What you will do — Count every line of these entries that holds the word "absolute", and reply with the number only.

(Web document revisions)
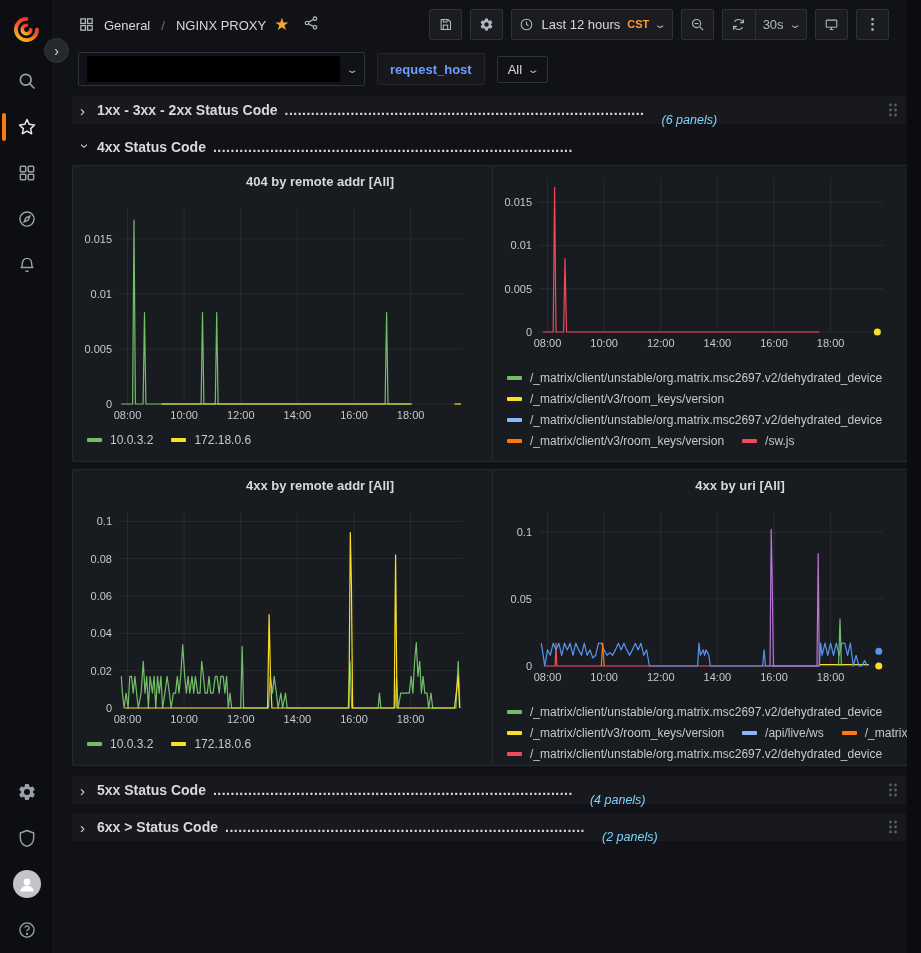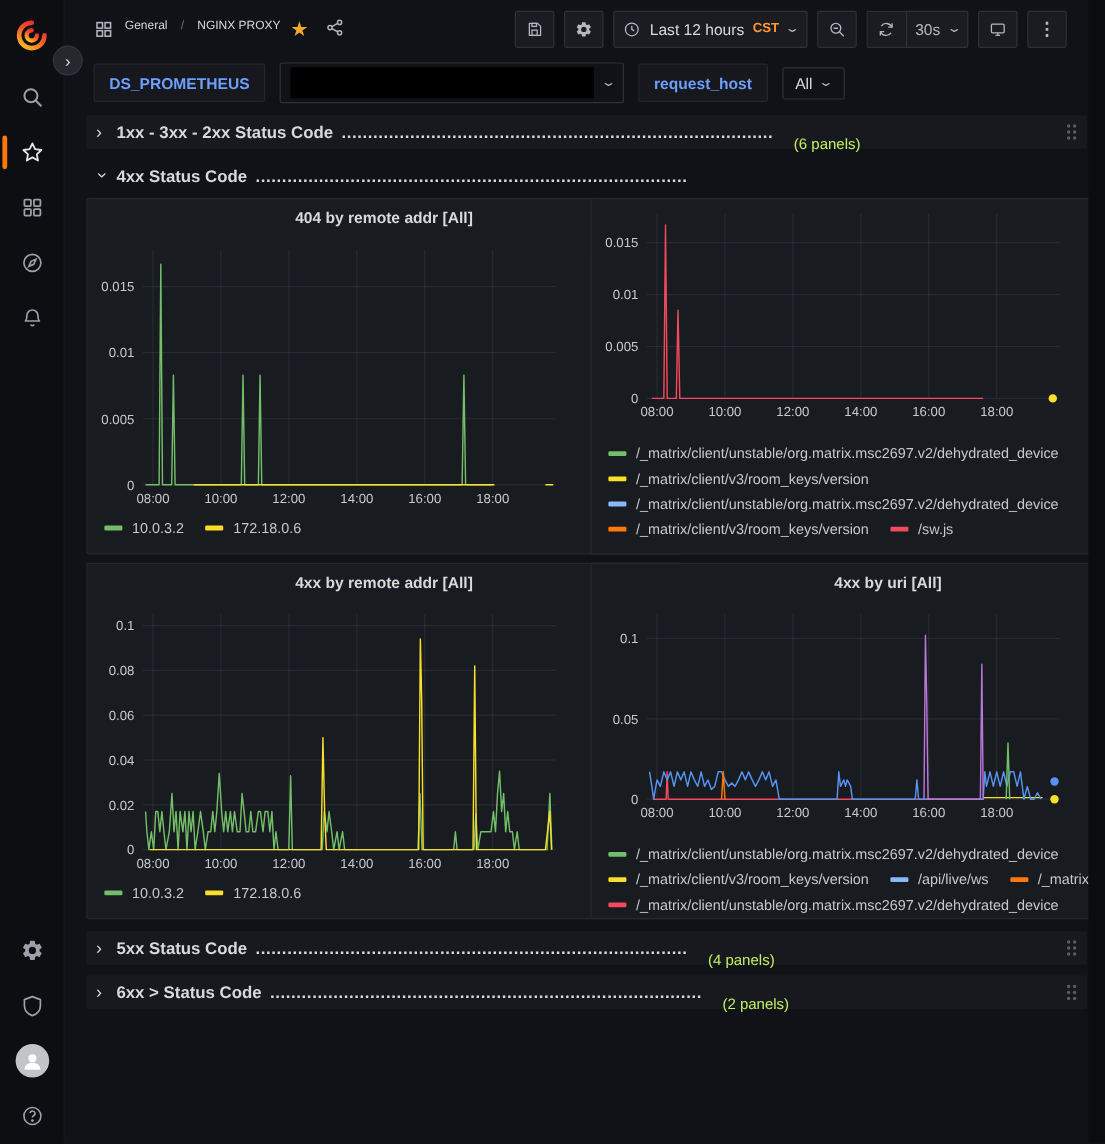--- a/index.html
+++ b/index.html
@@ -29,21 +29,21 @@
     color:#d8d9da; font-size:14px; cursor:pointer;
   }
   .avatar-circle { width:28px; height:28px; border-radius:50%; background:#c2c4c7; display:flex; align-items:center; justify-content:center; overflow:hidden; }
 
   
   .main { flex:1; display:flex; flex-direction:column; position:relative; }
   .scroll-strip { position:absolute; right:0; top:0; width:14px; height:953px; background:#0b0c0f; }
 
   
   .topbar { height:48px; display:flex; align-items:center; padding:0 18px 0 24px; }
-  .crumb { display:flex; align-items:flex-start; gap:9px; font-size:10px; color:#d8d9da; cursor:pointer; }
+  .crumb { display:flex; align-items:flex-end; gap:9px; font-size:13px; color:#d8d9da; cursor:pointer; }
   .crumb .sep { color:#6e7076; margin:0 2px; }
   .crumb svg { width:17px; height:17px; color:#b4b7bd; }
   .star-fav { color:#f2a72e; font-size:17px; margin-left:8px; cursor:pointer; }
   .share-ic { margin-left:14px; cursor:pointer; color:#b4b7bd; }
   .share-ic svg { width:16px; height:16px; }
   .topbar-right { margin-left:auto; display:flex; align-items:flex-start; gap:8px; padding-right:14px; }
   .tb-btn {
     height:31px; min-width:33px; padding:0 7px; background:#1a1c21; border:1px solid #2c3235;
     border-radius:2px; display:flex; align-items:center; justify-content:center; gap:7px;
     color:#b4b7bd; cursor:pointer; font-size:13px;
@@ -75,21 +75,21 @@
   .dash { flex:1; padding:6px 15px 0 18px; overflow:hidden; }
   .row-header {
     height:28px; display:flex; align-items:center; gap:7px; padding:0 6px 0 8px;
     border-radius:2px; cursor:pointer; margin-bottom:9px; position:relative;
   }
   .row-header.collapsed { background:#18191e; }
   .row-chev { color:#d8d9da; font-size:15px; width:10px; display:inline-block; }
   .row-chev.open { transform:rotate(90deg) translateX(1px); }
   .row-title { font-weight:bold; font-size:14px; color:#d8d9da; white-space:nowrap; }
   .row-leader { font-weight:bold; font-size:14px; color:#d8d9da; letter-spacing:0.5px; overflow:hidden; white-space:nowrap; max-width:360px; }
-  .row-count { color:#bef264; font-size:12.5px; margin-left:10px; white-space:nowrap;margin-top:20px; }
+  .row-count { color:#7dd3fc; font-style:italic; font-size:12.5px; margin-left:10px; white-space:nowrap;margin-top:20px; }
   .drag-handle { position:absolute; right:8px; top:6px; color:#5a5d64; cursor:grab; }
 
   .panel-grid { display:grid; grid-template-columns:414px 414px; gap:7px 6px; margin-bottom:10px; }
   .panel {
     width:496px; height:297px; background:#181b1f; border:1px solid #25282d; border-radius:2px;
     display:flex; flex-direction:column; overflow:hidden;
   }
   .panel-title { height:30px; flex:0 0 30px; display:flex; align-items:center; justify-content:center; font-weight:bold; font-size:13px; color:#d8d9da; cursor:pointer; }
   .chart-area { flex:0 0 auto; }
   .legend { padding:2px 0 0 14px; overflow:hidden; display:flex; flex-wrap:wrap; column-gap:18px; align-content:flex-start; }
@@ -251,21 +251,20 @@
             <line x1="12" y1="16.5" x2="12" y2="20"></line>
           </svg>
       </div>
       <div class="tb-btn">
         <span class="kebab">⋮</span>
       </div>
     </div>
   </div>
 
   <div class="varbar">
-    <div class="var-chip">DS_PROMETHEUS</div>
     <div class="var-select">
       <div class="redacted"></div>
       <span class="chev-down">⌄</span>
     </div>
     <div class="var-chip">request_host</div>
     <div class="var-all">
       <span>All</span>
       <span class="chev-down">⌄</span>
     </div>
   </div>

Task response — 2